L’evidenza empirica dimostra che un “asinello” qualsiasi col tempo, se addestrato a dovere, riesce a svolgere i lavori più disparati. Può imparare anche a uccidere, e a farsi uccidere, se viene indottrinato e convinto di essere dalla parte dei “buoni”.
Questo semplice e banale parallelismo ci serve per introdurre la pubblica amministrazione. Questa è composta da persone, non da nozioni, e il funzionamento della macchina pubblica dipende più che altro da quei lavoratori che possiedono un insieme di caratteristiche difficilmente rilevabili nel corso delle procedure selettive. È necessario, anzi, indispensabile, definire un sistema di misura in grado di rilevare anche caratteristiche diverse: il livello di consapevolezza, di maturità, di responsabilità, la capacità di autonomia e di adattamento dei candidati. E, ancora, il senso critico, la capacità di risolvere i problemi, l’autocontrollo, la capacità di usare la logica, l’intùito, l’intelligenza e la sicurezza emotiva ecc ecc.
Oggi più che mai, invece, nella Pubbliche Amministrazioni troviamo solo gli asinelli di turno con un personale che presumibilmente resterà all’interno dell’organizzazione per un arco temporale molto ampio, di cui ancora si ignorano gli sviluppi, continuando a svolgere meccanicamente tutto ciò per cui è stato addestrato. Per fare un altro esempio trovare un buon programmatore Java, non è poi così difficile, mentre trovare un programmatore Java che sappia lavorare in autonomia, ridurre i conflitti, trovare nuove motivazioni, seguire le trasformazioni della società e adattarsi ai cambiamenti, mantenendo un buon livello di curiosità e di partecipazione alle attività istituzionali, è più complesso.
Il risultato di questa confusione, di questa piattezza, si palesa in tutta la sua pericolosità nel momento in cui i lavoratori esauriscono la spinta produttiva dettata dall’entusiasmo iniziale e diventano un problema anziché una risorsa. Problema a carico della società civile per almeno quarant’anni, soprattutto in piccoli contesti dove per anni ci si ritrova sempre le stesse persone che spesso non sanno neanche lontanamente riconoscere i reali bisogni della società.
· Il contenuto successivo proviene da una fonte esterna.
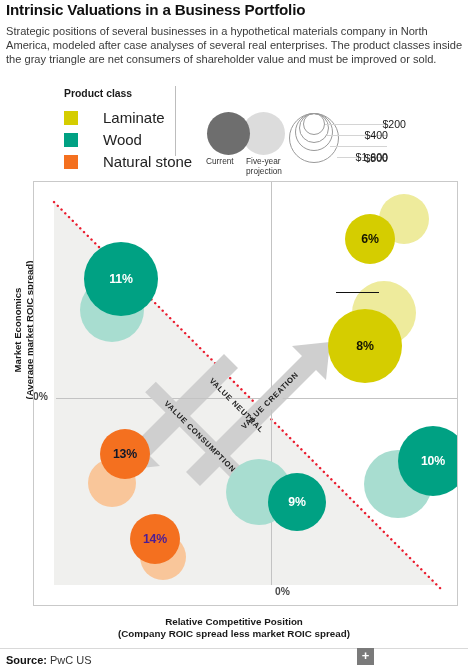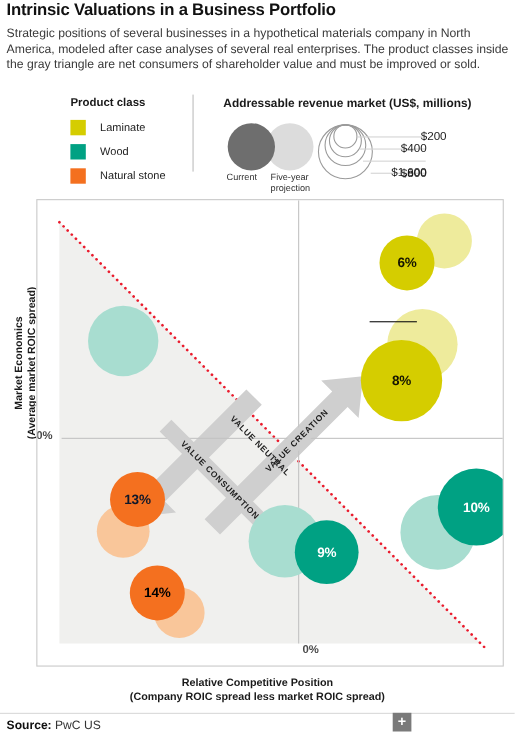"Addressable revenue market (US$," div.legend-head { html: <div>Addressable revenue market (US$, millions)</div> -> none }
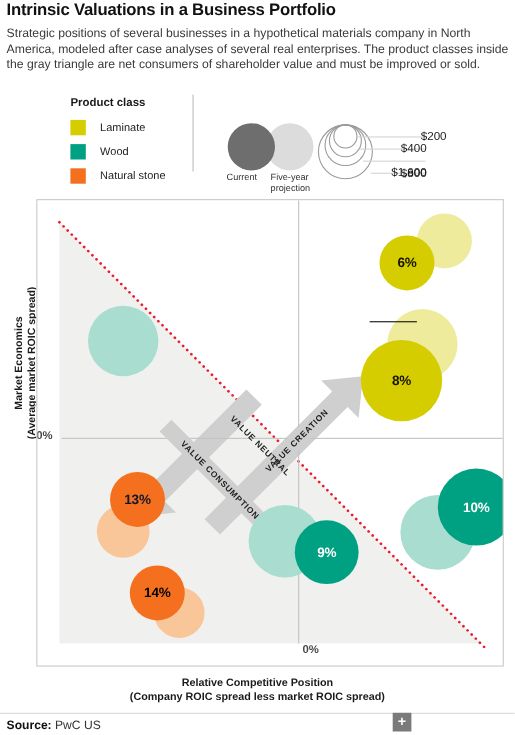"Laminate" .swatch-row { font-size: 10px -> 15px; gap: 13px -> 25px }
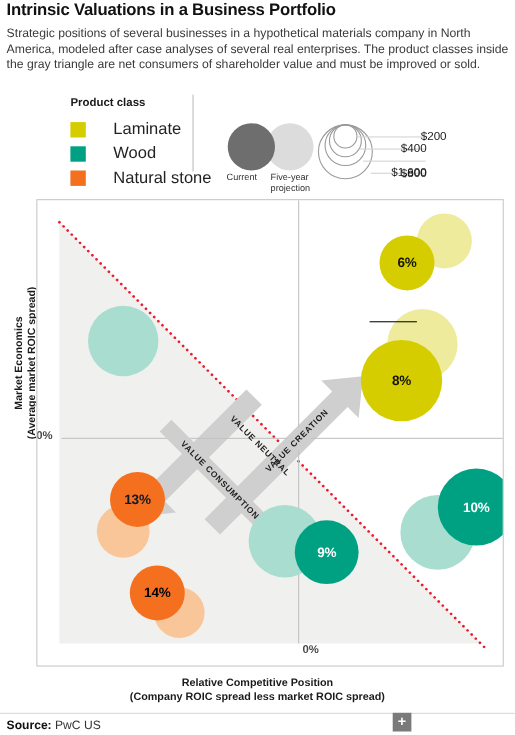"11%" div.bubble { html: none -> <div>11%</div> }
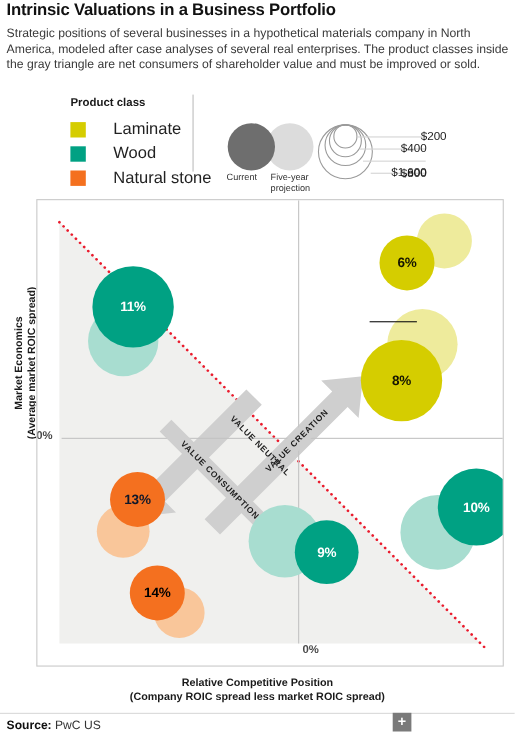"14%" div.bubble { color: #000000 -> #4c1d95; left: 84px -> 96px }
Ma, piuttosto che limitarsi ai casi persi dei microcosmi ci sarebbe da mettere in discussioni l’intero sistema Paese e chiedersi se le modalità con le quali vengono accertate le “competenze” dei candidati, in un concorso, un bando o una semplice scelta ad personam siano realmente efficaci. Basare tutto sulle nozioni o sulla meccanicità delle operazioni da svolgere è davvero la priorità in un lavoro che fa del contatto con il pubblico e quindi dell’imprevisto quotidiano il fattore principale?
Siamo sicuri che questo sistema permetta di valutare e selezionare nel migliore dei modi? Francamente, io non credo. Il lavoro è un’entità complessa, che evolve, si trasforma, e obbliga i lavoratori ad adeguarsi. Molto spesso, ed è questo il vero nodo cruciale della Pubblica Amministrazione, il lavoro viene adeguato ai lavoratori, ritoccato al ribasso, con tutto ciò che ne consegue…
Il lavoratore pubblico, come dice la parola stessa, dovrebbe conoscere la società in cui lavora ed essere a disposizione di essa e non dei suoi interessi personali. L’accertamento delle competenze, in fin dei conti, passa attraverso un cambio di paradigma: vieni scelto perchè “sai fare” o perchè “sai far credere”? Questo è il problema.